A Câmara buscava reverter a decisão monocrática que havia suspendido os efeitos da cassação do mandato de Gilson, ocorrida em sessão extraordinária no dia 1º de julho, sustentando que o processo político-administrativo observou o devido processo legal, a ampla defesa e as normas previstas na legislação municipal e no Decreto-Lei nº 201/1967.
Ao analisar o recurso, o desembargador reafirmou que, em análise preliminar, permanecem indícios de irregularidades formais no processo de cassação. Entre os pontos destacados estão a possível ilegitimidade de um eleitor para apresentar a denúncia por quebra de decoro parlamentar e a aparente inobservância do quórum qualificado de dois terços dos vereadores, previsto no §2º do artigo 42 da Lei Orgânica do Município de Arapuá.
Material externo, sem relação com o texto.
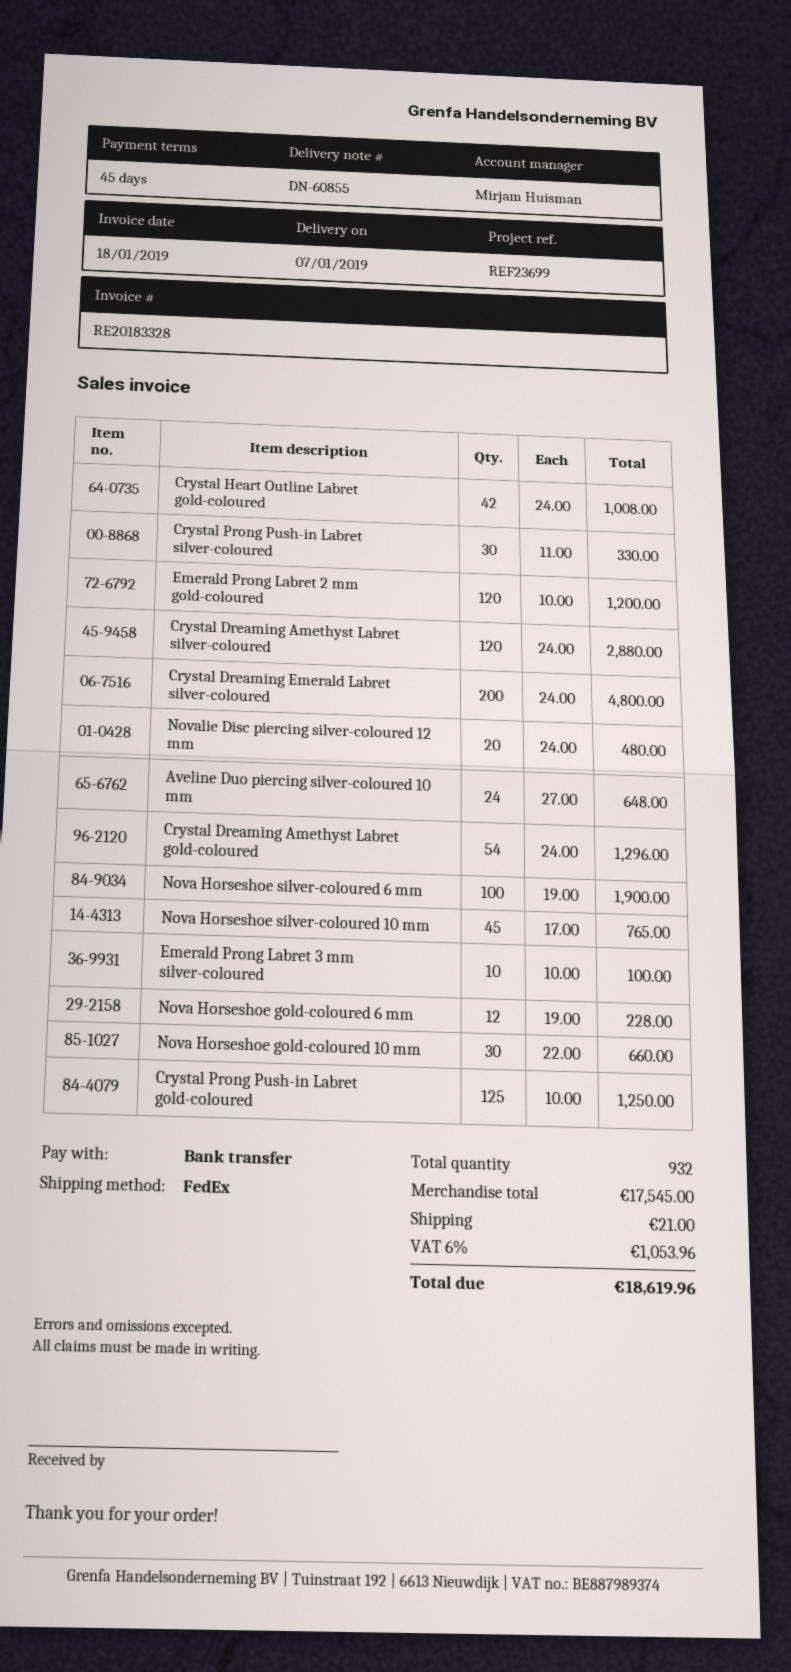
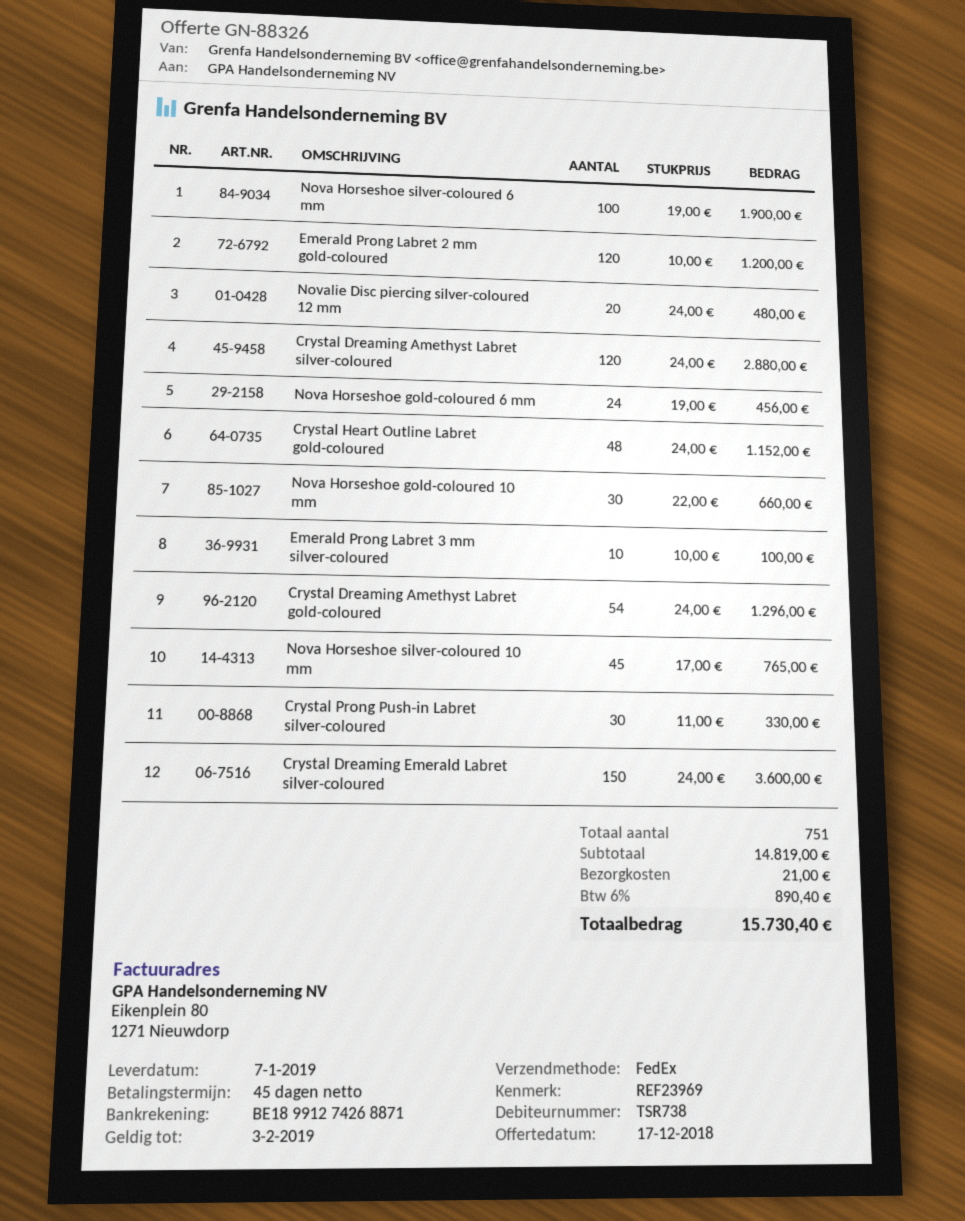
reference: REF23699 -> REF23969
Crystal Heart Outline Labret gold-coloured: 42 x 24.00 = 1008.00 -> 48 x 24.00 = 1152.00
Crystal Dreaming Emerald Labret silver-coloured: 200 x 24.00 = 4800.00 -> 150 x 24.00 = 3600.00
Aveline Duo piercing silver-coloured 10 mm: 24 x 27.00 = 648.00 -> none
Nova Horseshoe gold-coloured 6 mm: 12 x 19.00 = 228.00 -> 24 x 19.00 = 456.00
Crystal Prong Push-in Labret gold-coloured: 125 x 10.00 = 1250.00 -> none
total quantity: 932 -> 751
subtotal: 17545.00 -> 14819.00
tax: 6% = 1053.96 -> 6% = 890.40
total: 18619.96 -> 15730.40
A decisão também aponta inconsistências na documentação apresentada pela Câmara. Segundo o magistrado, a alegada adesão do Diretório Municipal do MDB à denúncia não foi comprovada de forma adequada, já que o documento apresentado não continha assinatura e não constava na ata da sessão em que a denúncia foi recebida. Além disso, o desembargador observou divergências entre as datas registradas na ata e a data do protocolo da denúncia.
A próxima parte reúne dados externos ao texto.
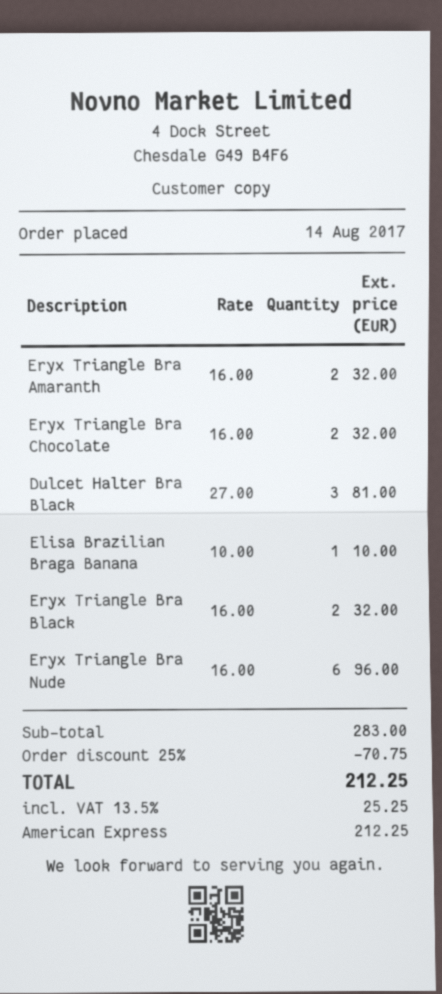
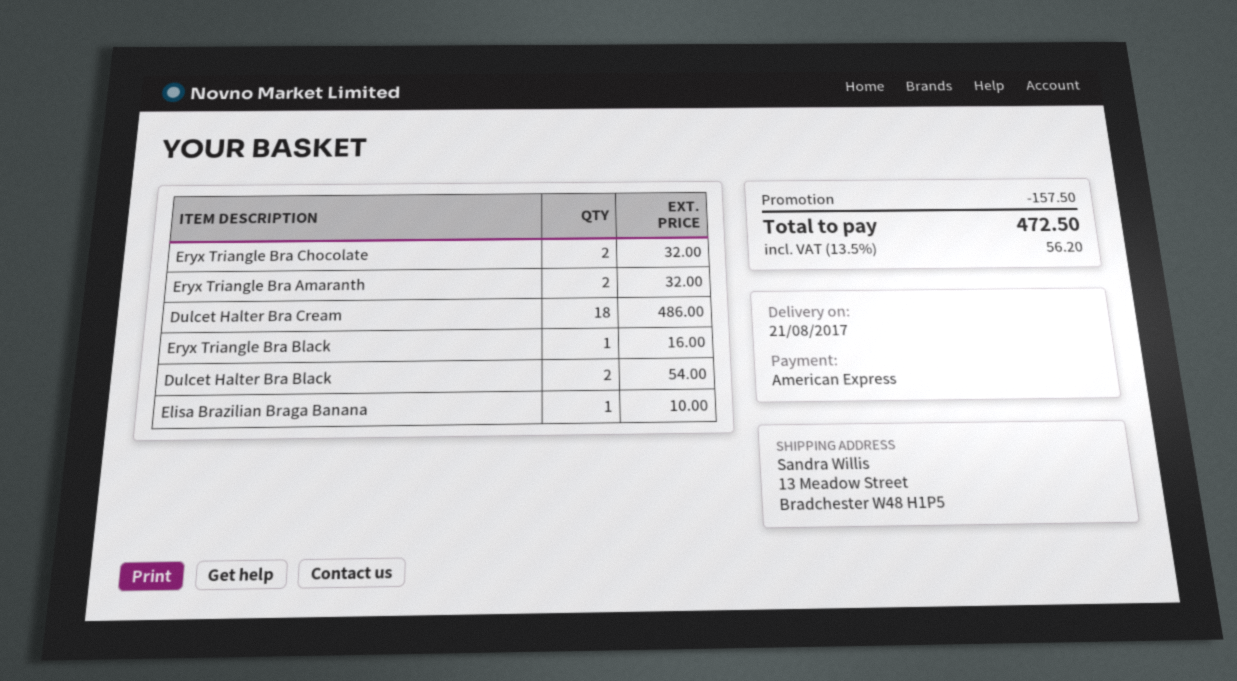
Dulcet Halter Bra Black: 3 for 81.00 -> 2 for 54.00
Eryx Triangle Bra Black: 2 for 32.00 -> 1 for 16.00
Eryx Triangle Bra Nude: 6 for 96.00 -> none
Dulcet Halter Bra Cream: none -> 18 for 486.00
discount: 70.75 -> 157.50
tax: 13.5% = 25.25 -> 13.5% = 56.20
total: 212.25 -> 472.50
Por fim, o magistrado ressaltou que o agravo interno não possui efeito suspensivo e, por isso, a decisão que determinou a recondução de Gilson da Cunha Matos ao mandato permanece válida até o julgamento do recurso pelo colegiado da 5ª Câmara Cível do TJMG. Diante disso, o pedido de reconsideração formulado pela Câmara Municipal foi negado.